Here is what we call a Julia set: 

The function for this set is a complex rational function : f(z) = p(z)/q(z)  where  p and q are complex polynomials. Then there are certain open sets which are left invariant under f(z). Further analysis will enlighten the mathematician. This is, however, the general formal definition of the Julia set.

Consider the complex equation:  f(z) = z^2 + C  where z is a complex variable and C is a complex parameter.

Different parameters which define C lead to different outcomes for f(z), therefore we should witness different fractal patterns. 


Here is a Julia set variation for f(z) where C = 1 - &  where & is the golden ratio. 


Here is a Julia set variation for f(z) where C = 0.70176-0.3842i
where i = sqrt -1 (imaginary number) hence C is a complex parameter. 

Just out of curiosity the last Julia set resembles a snowflake like structure and it also reminds me of shapes of certain galaxies and nebulae:



They obviously differ from one another, but are the functions which define them similar or related? Maybe and if yes, how interesting would that be. To know that there is a defined and explicit relation between a fractal pattern, snowflake and a galaxy? To me that reveals a very beautiful structure to reality.
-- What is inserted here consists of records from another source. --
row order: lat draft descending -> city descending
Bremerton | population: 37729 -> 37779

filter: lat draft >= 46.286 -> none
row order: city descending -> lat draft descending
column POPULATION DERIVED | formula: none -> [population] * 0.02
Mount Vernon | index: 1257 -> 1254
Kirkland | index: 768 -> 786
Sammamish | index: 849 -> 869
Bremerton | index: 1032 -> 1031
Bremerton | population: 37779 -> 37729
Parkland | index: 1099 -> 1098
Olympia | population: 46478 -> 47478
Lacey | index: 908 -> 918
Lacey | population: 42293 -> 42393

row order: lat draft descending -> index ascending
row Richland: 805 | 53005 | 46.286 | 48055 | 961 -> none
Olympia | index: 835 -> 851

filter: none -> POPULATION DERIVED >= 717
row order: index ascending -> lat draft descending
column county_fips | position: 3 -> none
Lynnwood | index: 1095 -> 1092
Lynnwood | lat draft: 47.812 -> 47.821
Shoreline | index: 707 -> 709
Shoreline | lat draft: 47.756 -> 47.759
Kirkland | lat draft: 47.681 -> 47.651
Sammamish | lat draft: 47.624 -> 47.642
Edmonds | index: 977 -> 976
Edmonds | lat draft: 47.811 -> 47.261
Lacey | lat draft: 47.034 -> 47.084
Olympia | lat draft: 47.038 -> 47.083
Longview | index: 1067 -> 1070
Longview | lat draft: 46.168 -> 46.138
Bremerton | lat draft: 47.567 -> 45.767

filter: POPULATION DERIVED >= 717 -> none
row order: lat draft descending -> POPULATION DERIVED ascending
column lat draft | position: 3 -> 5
'Beauty is the first test: there is no permanent place in the world for ugly mathematics'
G H Hardy

The miniscule glimpse we have just had at the beauty of fractals verifies Hardy's well poised comment. There is a unique beauty in our world also. If we go back to the busy city picture we know that this is one huge system that is probably defined by an (or many) extremely complicated differential equations which might take a computer too much time to solve. We can take this city and split it into different, more simpler systems. For instance the city will have a traffic grid and system, the way the roads connect (into nodes, average length of road and there general location) may obey rules, rules encouraged by geography and the size of the city, how dense the city is  etc. This part of the system is still governed by some sort of mathematical rule which does not have to be mechanical, it may of course be very non-linear.

How vehicles also obey rules of traffic e.g. must be on one side for one direction, be in correct lanes etc. is quite interesting. The rules may seem simple... the system may seem simple but over time we witness anomalies and breakdowns of the rules (this is most definitely due to humans mucking things up which again is a small eddy in another rule). 

The routines of many people are constrained by rules or conditions which could in themselves be expressed as variables and functions. We could picture the ideal or average routine of a human in our busy city. This would be like the standard Julia set we saw early on. With small deviations of parameters (in the case of the Julia set it was C) we see large deviations in the routines...  for instance there may be a constraint in the equation + or - R which represents the amount of children in the household. The more children the less time ( if the function represents the amount of time free for the mother then the constraint would be -R) a parent would have on themselves. Their routine would dramatically change over time as their children grow and establish other worldly connections, this routine would differ greatly with a person who has R = 0, that is... no children. So we see that, small systems in the busy city can 'act' like fractals in the sense that we can idealize one definition (equation) and then play out different variations... over time we shall see complicated systems. 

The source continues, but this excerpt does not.